Kuivato stand auf, verbeugte sich vor Sternenfunke und sagte feierlich: "So sei es!" Dann verabschiedete er sich und flog in die tieferen Regionen hinab, um den kleinen Bergsee zu suchen. Er landete auf einer duftenden Wiese, die noch im Sonnenlicht lag und wanderte langsam, sich des Grases unter seinen Füßen erfreuend zu der Stelle, wo er seine Kleidung abgelegt hatte. Nur als er sich anziehen wollte, merkte er, daß das mit den gewaltigen Flügeln gar nicht möglich war. Er überlegte ratlos, aber dann erinnerte er sich, wie es war, als die Flügel gewachsen waren und fand schließlich heraus, wie er die Schwingen soweit unstofflich machen konnte, daß es ihm möglich war, sich wieder anzuziehen. Jetzt sah die Flügel nur noch, wer auch mit den inneren Augen zu schauen vermochte.

Als er dann nach Hause zurückkehrte, sagten die Menschen immer wieder, daß es so wäre, als würde alles, was er berührte und der Boden, über den er schritt, heller als zuvor. Und ab und zu sah auch jemand Kuivatos Schwingen und sprach ihn darauf an. Dann erklärte Kuivato immer, was es damit auf sich hatte, und im Lauf der Zeit wanderten immer mehr geflügelte Menschen auf der Erde und die Erde selbst wurde immer heller und leichter. Und während der vielen Besuche von Menschen bei den Wolkenseglern lernten diese immer besser, mit der Materie umzugehen und sie zu verstehen, so daß sie sich der Erde immer weiter nähern konnten.
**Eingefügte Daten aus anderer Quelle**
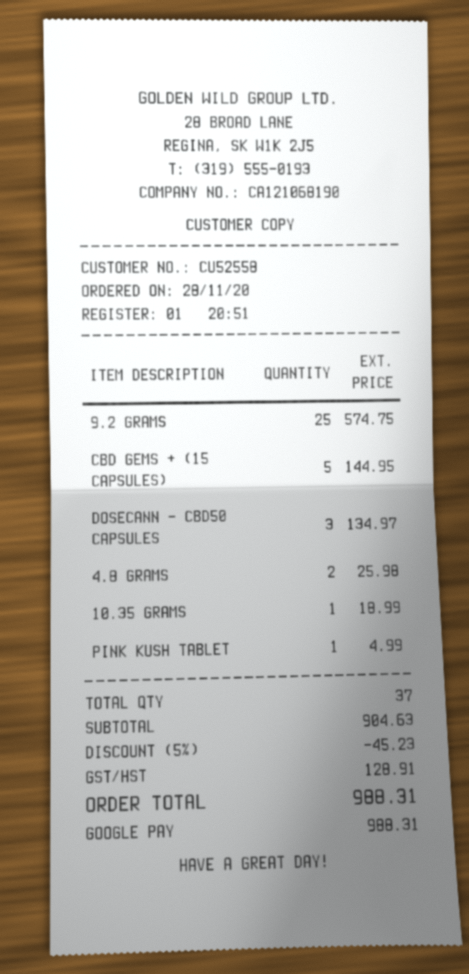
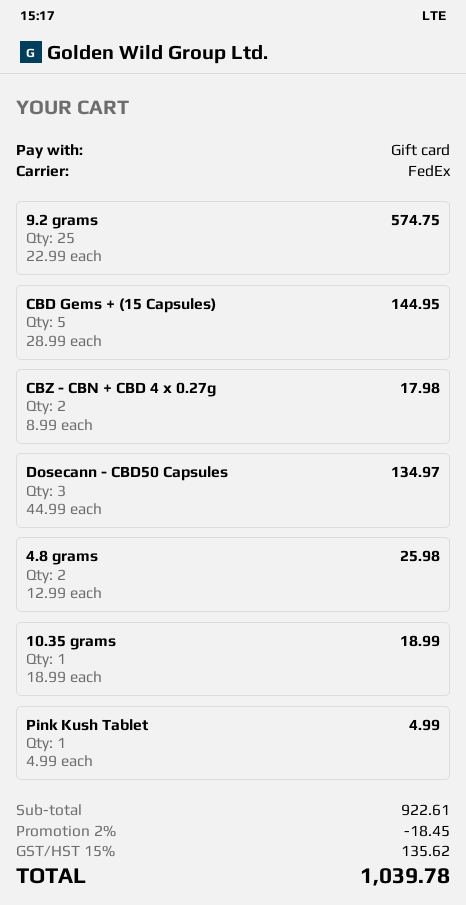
payment method: Google Pay -> gift card
CBZ - CBN + CBD 4 x 0.27g: none -> 2 for 17.98
subtotal: 904.63 -> 922.61
discount: 5% = 45.23 -> 2% = 18.45
tax: 128.91 -> 135.62
total: 988.31 -> 1039.78

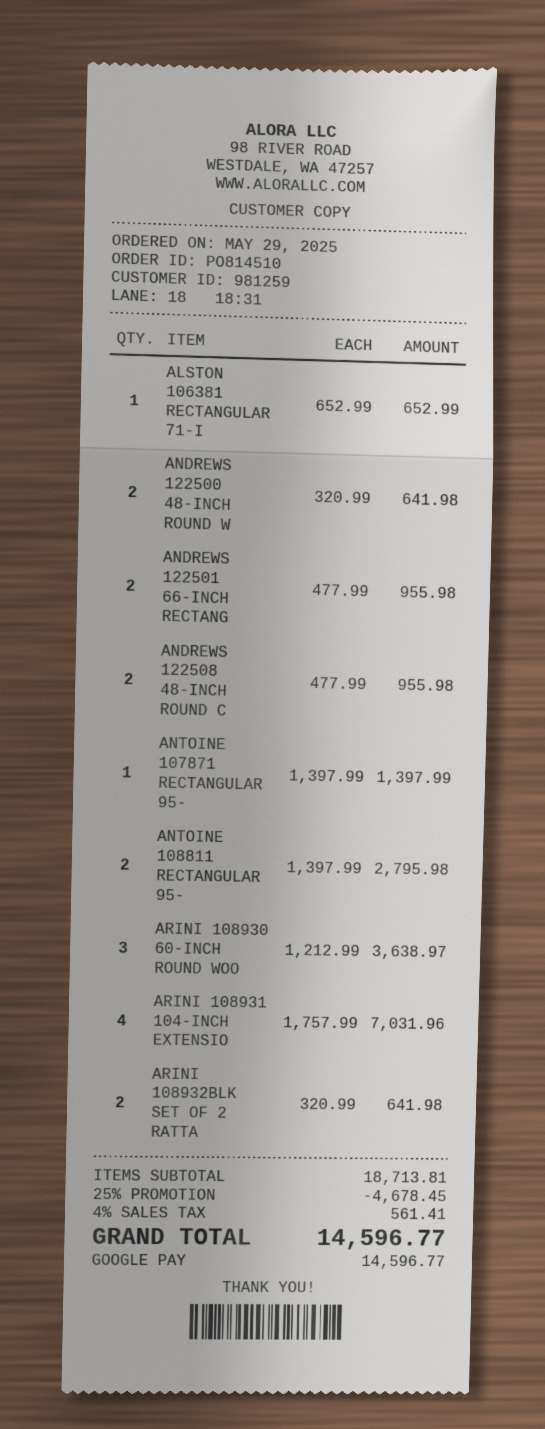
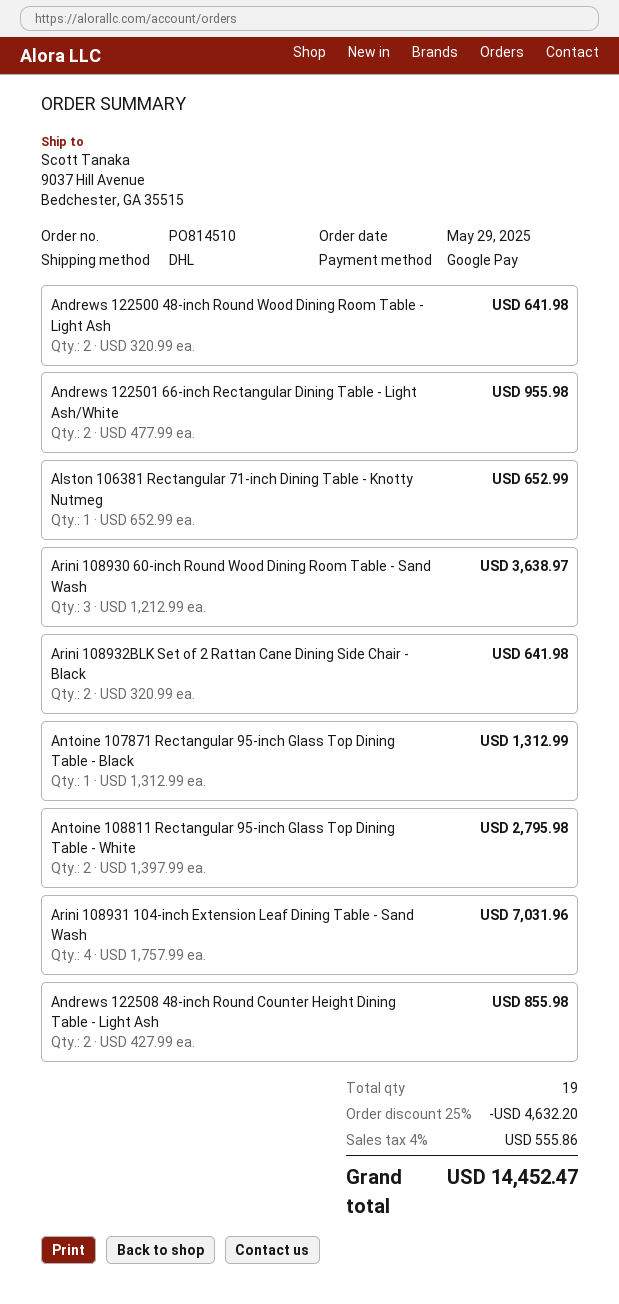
ANDREWS 122508 48-INCH ROUND C: 2 x 477.99 = 955.98 -> 2 x 427.99 = 855.98
ANTOINE 107871 RECTANGULAR 95-: 1 x 1397.99 = 1397.99 -> 1 x 1312.99 = 1312.99
discount: 25% = 4678.45 -> 25% = 4632.20
tax: 4% = 561.41 -> 4% = 555.86
total: 14596.77 -> 14452.47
Dadurch belebten immer mehr schöpferische Impulse die Erde, und als sich dann irgendwann beide Weltensphären berührten, veränderte sich die gesamte Kultur auf der Erde: die Architektur, die Malerei, die Dichtung, die Musik und die Lebensabläufe. Die Erde wurde zum Lebendigen Licht, das Leben war nicht mehr so starr an die Materie gebunden, es herrschte ein reges Kommen und Gehen zwischen der Erde und den Wolken, und die Luft war erfüllt von Sphärenklängen.

Und wer die Erde vom Weltraum her sah, dem erschien sie jetzt wie ein glitzernder und funkelnder Edelstein in der samtenen Schwärze des Weltenalls.